Жил на свете таракан, Таракан от детства,
- И потом попал в стакан,
Полный мухоедства...
За этим виршеплетством капитана Лебядкина из "Бесов" Достоевского, не выдерживающем никакой критики, однако, просматривается нечто весьма серьезное, напоминающее мир Босха, а также десадовско-карамазовскую подпольную среду "сладострастных насекомых", пожирающих друг друга во тьме общего духовного помрачения.
В стихах Лебядкина, являющих собой риторическую аномию, слово, бывшее некогда Богом, сбрасывает с себя классические нормативно-ценностные и семантические одеяния и становится если не дьяволом, то темным, мелким бесом, а языковое пространство превращается из "микрокосма" в "микрохаос".
Язык Лебядкина распадается одновременно с его сознанием, все больше напоминая беспорядочные, грубые нагромождения каких-то обломков былых ценностей и смыслов. В нем царят невозможные в нормальной культурной среде словосочетания с разрушенными лексически-семантическими пропорциями. Язык словно агонизирует и готовится окончательно погрузиться в состояние донормативного хаоса. Но в этой агонии присутствует не только логика буквальной инволюции, но и динамика надвигающейся трансформации классической культуры в культуру модерна. Лебядкин и не подозревает о том, что в недалеком будущем бессознательные аномалии его "стиля" превратятся в сознательные установки модерна, анормативного по определению.

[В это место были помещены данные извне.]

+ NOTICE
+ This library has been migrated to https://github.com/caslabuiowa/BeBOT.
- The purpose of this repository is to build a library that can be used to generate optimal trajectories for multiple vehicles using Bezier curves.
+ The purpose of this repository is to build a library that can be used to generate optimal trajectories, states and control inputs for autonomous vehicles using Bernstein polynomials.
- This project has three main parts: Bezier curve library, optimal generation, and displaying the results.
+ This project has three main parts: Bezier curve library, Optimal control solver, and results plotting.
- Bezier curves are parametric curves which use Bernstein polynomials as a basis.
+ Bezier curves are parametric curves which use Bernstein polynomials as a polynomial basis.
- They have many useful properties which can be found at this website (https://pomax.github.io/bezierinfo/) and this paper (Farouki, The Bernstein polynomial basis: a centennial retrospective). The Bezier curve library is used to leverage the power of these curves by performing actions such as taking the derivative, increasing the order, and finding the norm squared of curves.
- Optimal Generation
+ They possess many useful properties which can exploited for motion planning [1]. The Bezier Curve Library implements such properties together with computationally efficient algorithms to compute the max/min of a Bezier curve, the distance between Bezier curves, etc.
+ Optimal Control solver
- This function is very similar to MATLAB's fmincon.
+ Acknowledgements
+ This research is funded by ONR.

За стилем Лебядкина просматривается не только грядущая культурологическая метаморфоза, но и важные социологические проблемы. Абсурдная эстетика странного стихотворца фиксирует трагедию человеческого духа, погружающегося в устрашающий исторический разлом. Абсурдная грамматика со всеми ее несуразностями и безумствами - одна из первых жертв начавшихся гигантских социальных сдвигов. Тектоника социального бытия стала давать невиданные по своим масштабам трещины. Грозные оползни распадающихся традиционных нормативно-ценностных систем начали погребать под собой и безжалостно перемалывать хрупкие духовные структуры, срывать с культурного сознания тонкие покровы цивилизованности, превращать человека в грубое, косноязычное политическое животное. В сознании этого человека гаснет свет понимания того, что происходит на самом деле с ним и с миром, воцаряются сумрак и хаос. Его дневная душа сжимается в некую точку и забивается в самый дальний угол внутреннего мира, уступив право полного и безраздельного господства "ночной душе" с ее устрашающими рыками: "Дыр бул щир убещур..."
Герои Достоевского и Ерофеева существуют в мирах, где нет места ни любви, ни диалогу, ни взаимопониманию. Эти миры лежат во зле и обрекают каждого на изначальное метафизическое одиночество. Одиночество как Подпольного господина, так и Венички имеет космологические масштабы. Каждый из них забился в ту скорлупу ореха, о которой шекспировский Гамлет говорил, что если его поместить внутрь нее, то он почувствует себя господином Вселенной. Для Подпольного господина мир сжался до пределов его "угла", и он безраздельно властвует в нем, судит сущее и должное, выносит приговоры идеям и принципам и отправляет их на плаху. Сознавая свои всемогущество и безнаказанность, он, подобно какому-нибудь Калигуле или Нерону, не признает этических преград и готов ради стакана чая опрокинуть, погубить, потопить, сжечь даже не Рим, но мир.
Для Венички его "угол" и "скорлупа" - это рюмка. Ему неведомо социальное одиночество, от которого тихо дичала душа Подпольного господина. Его тело заброшено в социальность, коммунитарность, от которых нет спасения. Физическое уединение - это слишком большая роскошь в том социальном мире, где судьба предоставила ему возможность отбыть свой жизненный срок и который похож если не на армейскую казарму, то на вагон пригородной электрички, переполненный Мармеладовыми, Лебядкиными, Лебедевыми, Фердыщенками, Ракитиными, Лизаветами Смердящими. Поэтому Веничка забился в рюмку, как в угол; и хотя ему в этом состоянии чаще плохо, чем хорошо, он не желает выбираться из него. В этом экзистенциальном тупике он, казалось бы, готов довольствоваться экзерсисами по составлению коктейлей в духе "совкового" раблезианства, смешивая водку с одеколоном, политурой и денатуратом и давая невообразимым смесям экзотические названия - "Ханаанский бальзам", "Дух Женевы" или попроще - "Слеза комсомолки", "Поцелуй тети Клавы", "Сучий потрох" и т.д.